_Exercise prompt:_ Copy the data that follows exactly, and include none of its images.

(Dataset)

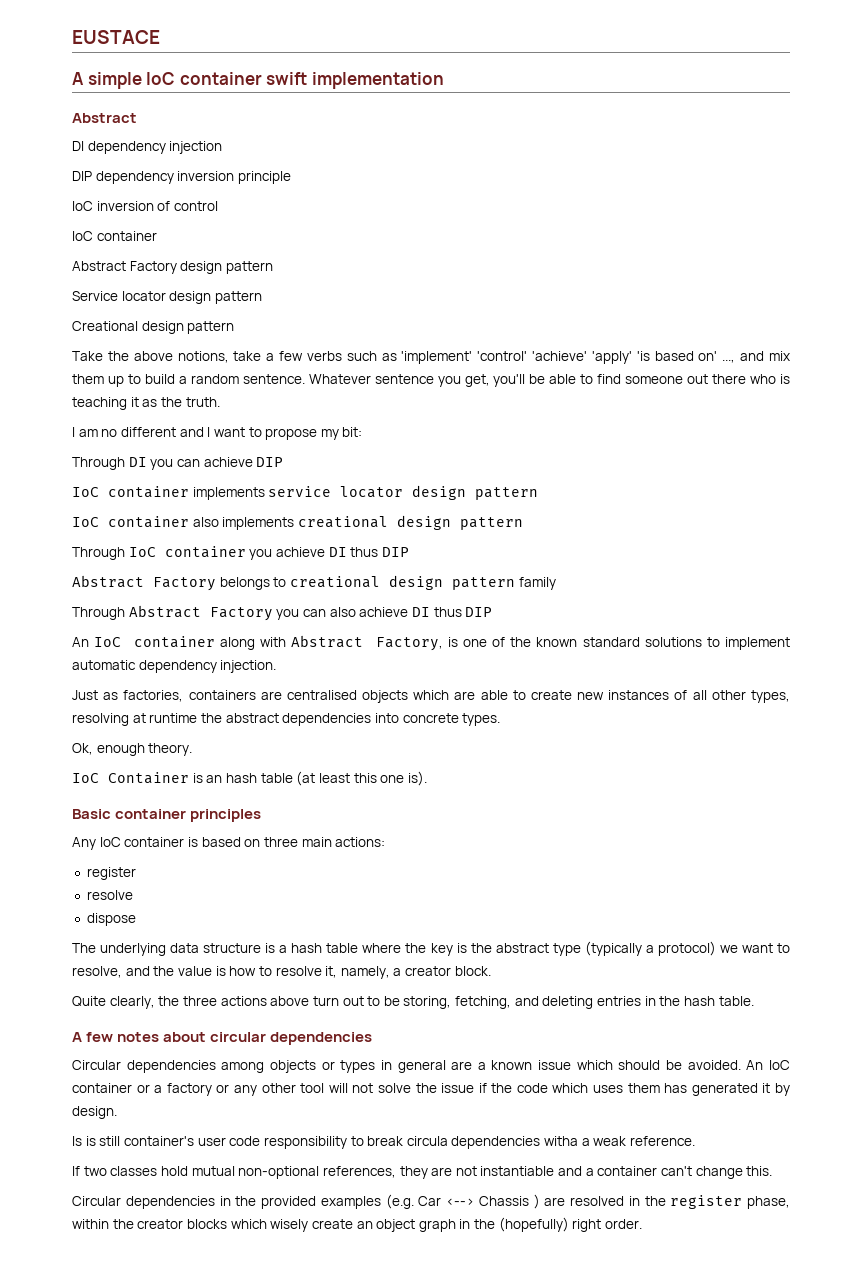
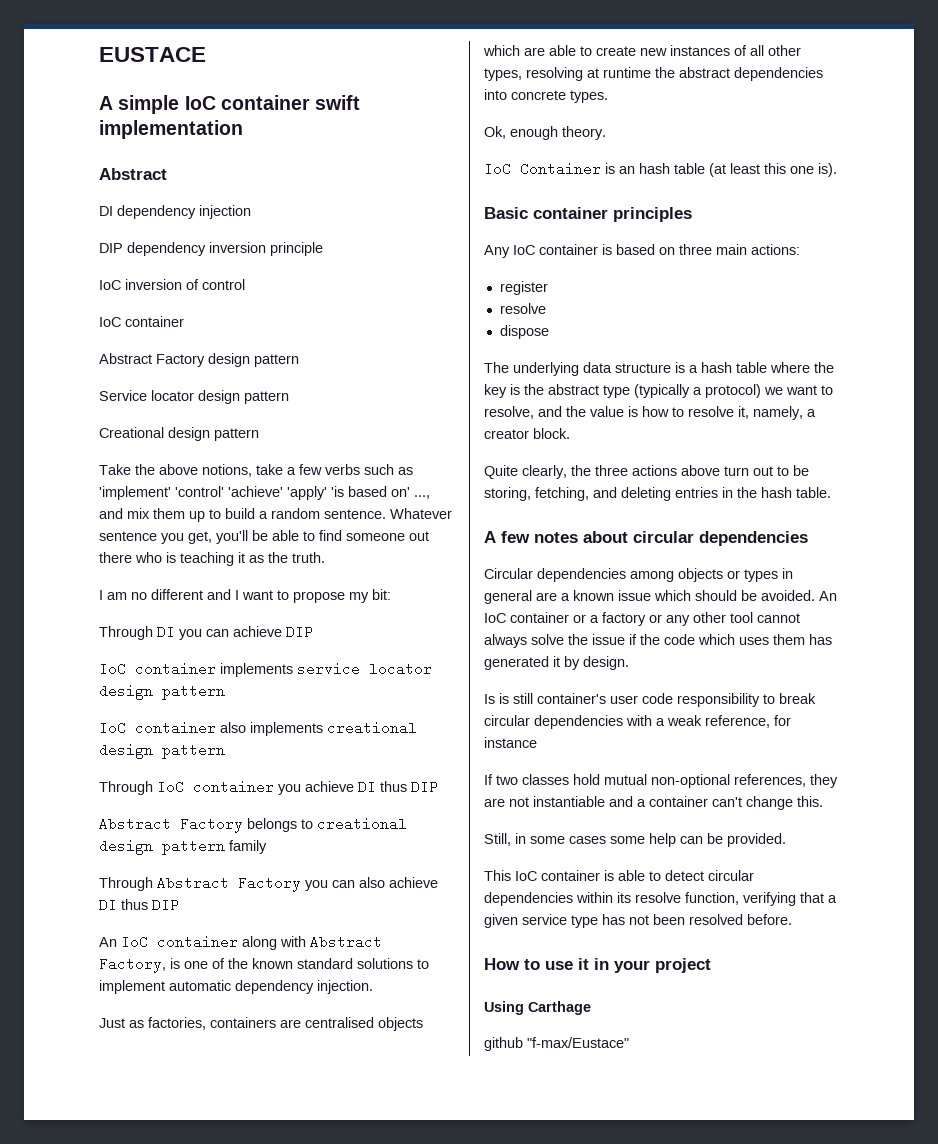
[328,1083,374,1093] will not -> [757,613,800,623] [484,634,527,648] cannot always
[406,1136,696,1149] circula dependencies witha a weak reference. -> [484,715,791,729] [484,737,537,748] circular dependencies with a weak reference, for instance
[72,1194,790,1209] [72,1217,643,1232] Circular dependencies in the provided examples (e.g. Car <--> Chassis ) are resolved in the register phase, within the creator blocks which wisely create an object graph in the (hopefully) right order. -> [484,833,786,847] [484,870,754,881] [484,892,837,906] [484,914,792,928] [484,958,711,973] [484,1001,591,1015] [484,1037,629,1051] Still, in some cases some help can be provided. // This IoC container is able to detect circular dependencies within its resolve function, verifying that a given service type has not been resolved before. // How to use it in your project // Using Carthage // github "f-max/Eustace"

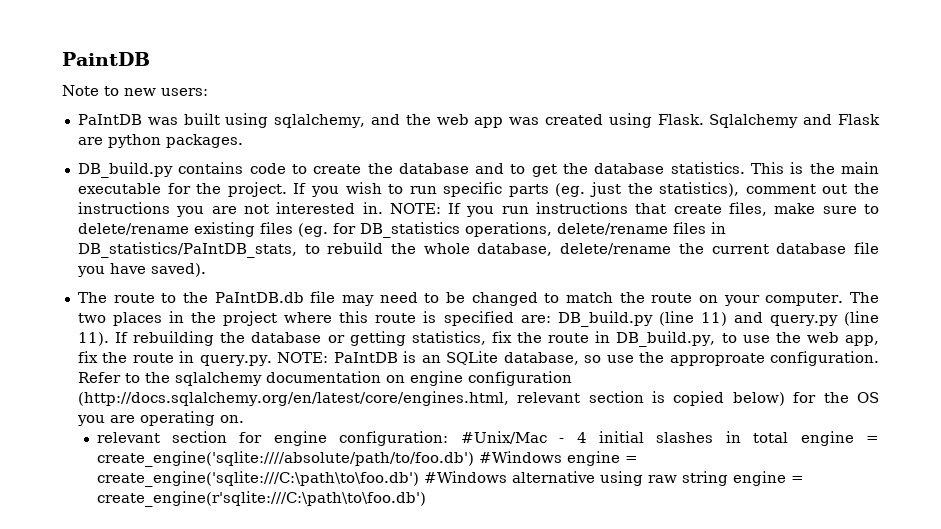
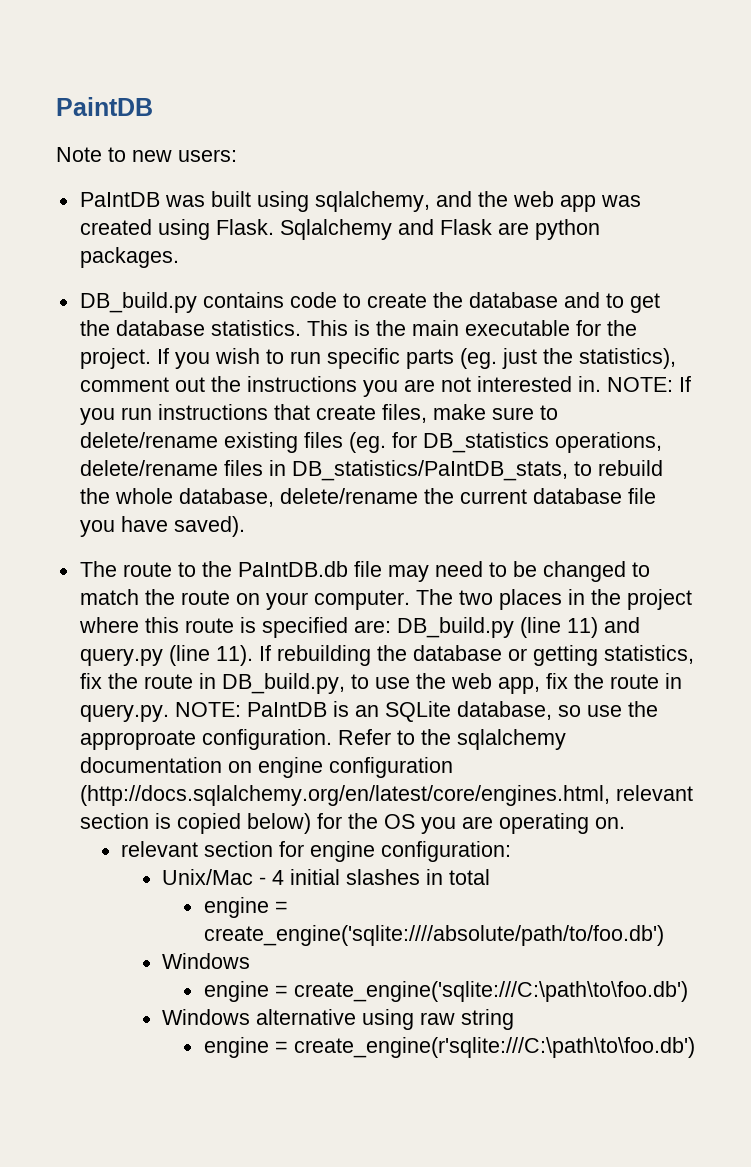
[460,431,547,444] #Unix/Mac -> [162,869,254,885] // Unix/Mac
(789, 437) none -> (491, 877) //
[478,451,562,463] #Windows -> [162,953,251,969] // Windows //
[423,471,507,483] #Windows -> [162,1009,251,1025] // Windows
(728, 478) none -> (515, 1019) //

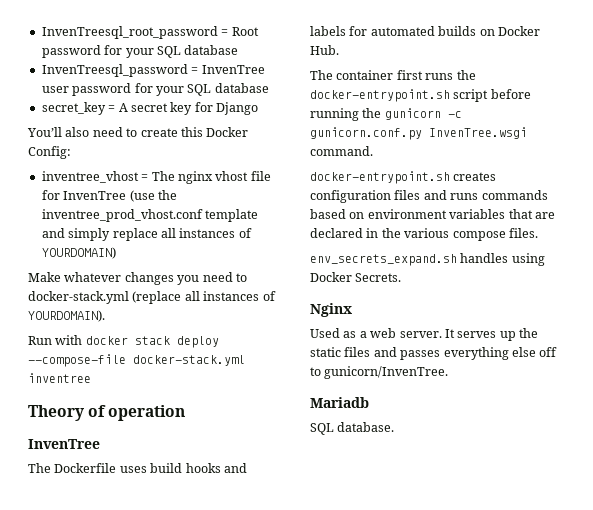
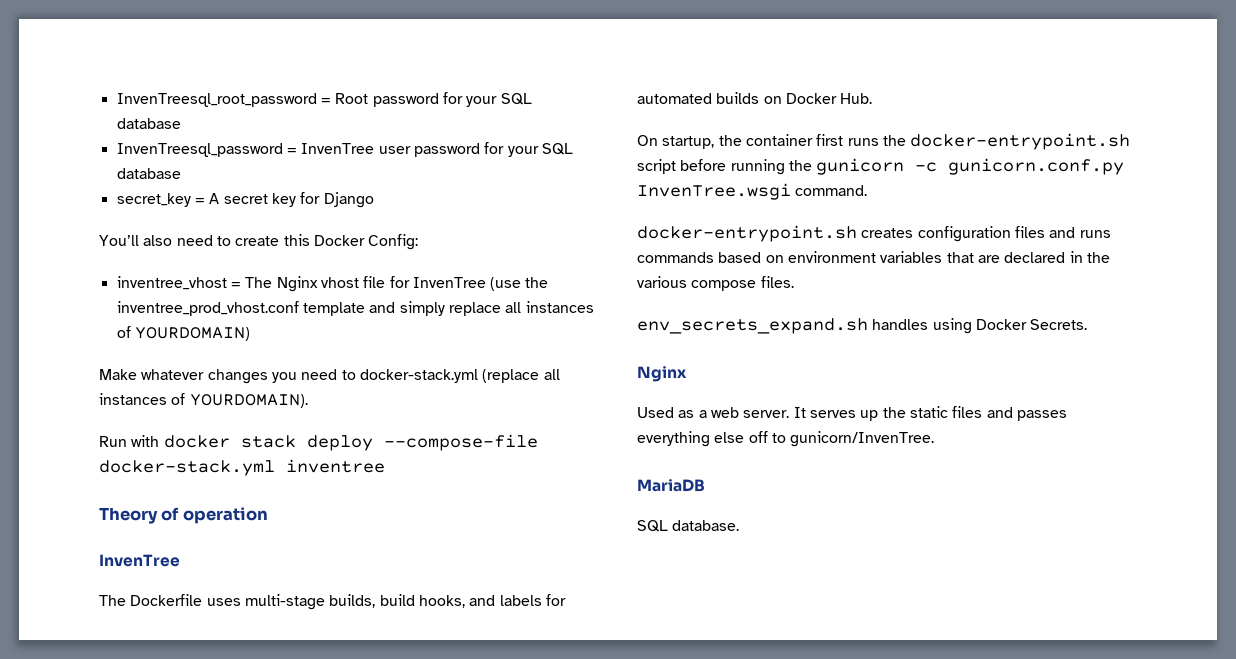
[177,171,213,184] nginx -> [276,276,318,292] Nginx
[150,463,221,473] build hooks -> [244,594,465,610] multi-stage builds, build hooks,
[310,70,333,80] The -> [637,135,742,149] On startup, the
[310,397,369,408] Mariadb -> [637,479,705,492] MariaDB

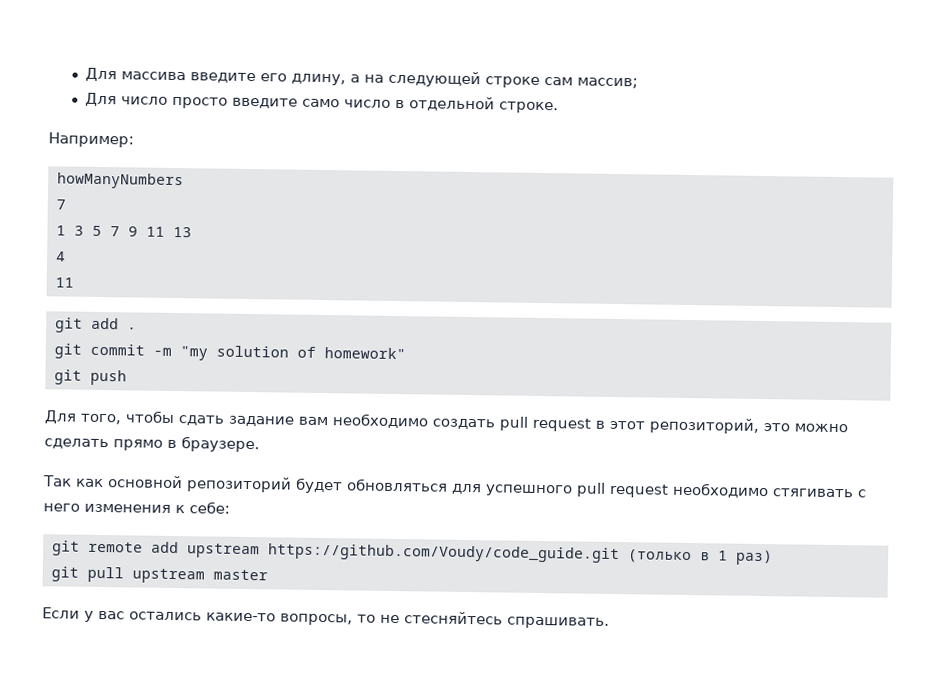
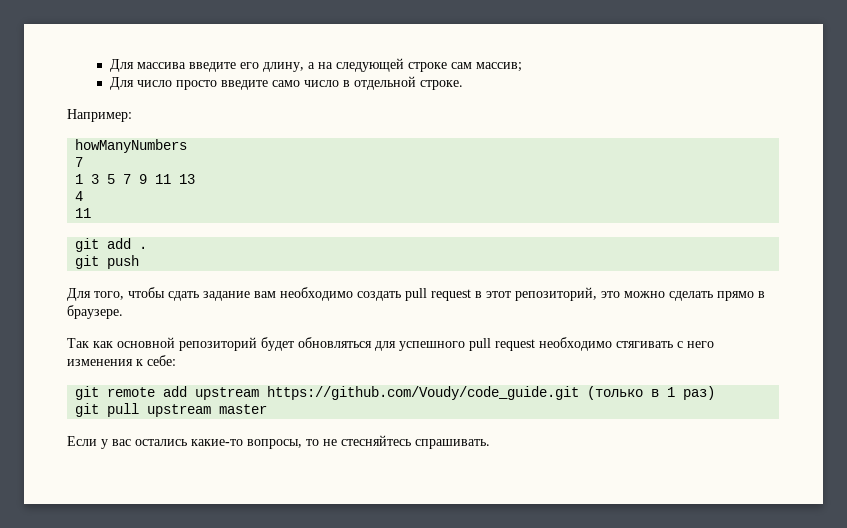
[53,343,406,361] // git commit -m "my solution of homework" -> (148, 247) none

(End Dataset)

_Written response:_
[328,1083,374,1093] will not -> [757,613,800,623] [484,634,527,648] cannot always
[406,1136,696,1149] circula dependencies witha a weak reference. -> [484,715,791,729] [484,737,537,748] circular dependencies with a weak reference, for instance
[72,1194,790,1209] [72,1217,643,1232] Circular dependencies in the provided examples (e.g. Car <--> Chassis ) are resolved in the register phase, within the creator blocks which wisely create an object graph in the (hopefully) right order. -> [484,833,786,847] [484,870,754,881] [484,892,837,906] [484,914,792,928] [484,958,711,973] [484,1001,591,1015] [484,1037,629,1051] Still, in some cases some help can be provided. // This IoC container is able to detect circular dependencies within its resolve function, verifying that a given service type has not been resolved before. // How to use it in your project // Using Carthage // github "f-max/Eustace"

[460,431,547,444] #Unix/Mac -> [162,869,254,885] // Unix/Mac
(789, 437) none -> (491, 877) //
[478,451,562,463] #Windows -> [162,953,251,969] // Windows //
[423,471,507,483] #Windows -> [162,1009,251,1025] // Windows
(728, 478) none -> (515, 1019) //

[177,171,213,184] nginx -> [276,276,318,292] Nginx
[150,463,221,473] build hooks -> [244,594,465,610] multi-stage builds, build hooks,
[310,70,333,80] The -> [637,135,742,149] On startup, the
[310,397,369,408] Mariadb -> [637,479,705,492] MariaDB

[53,343,406,361] // git commit -m "my solution of homework" -> (148, 247) none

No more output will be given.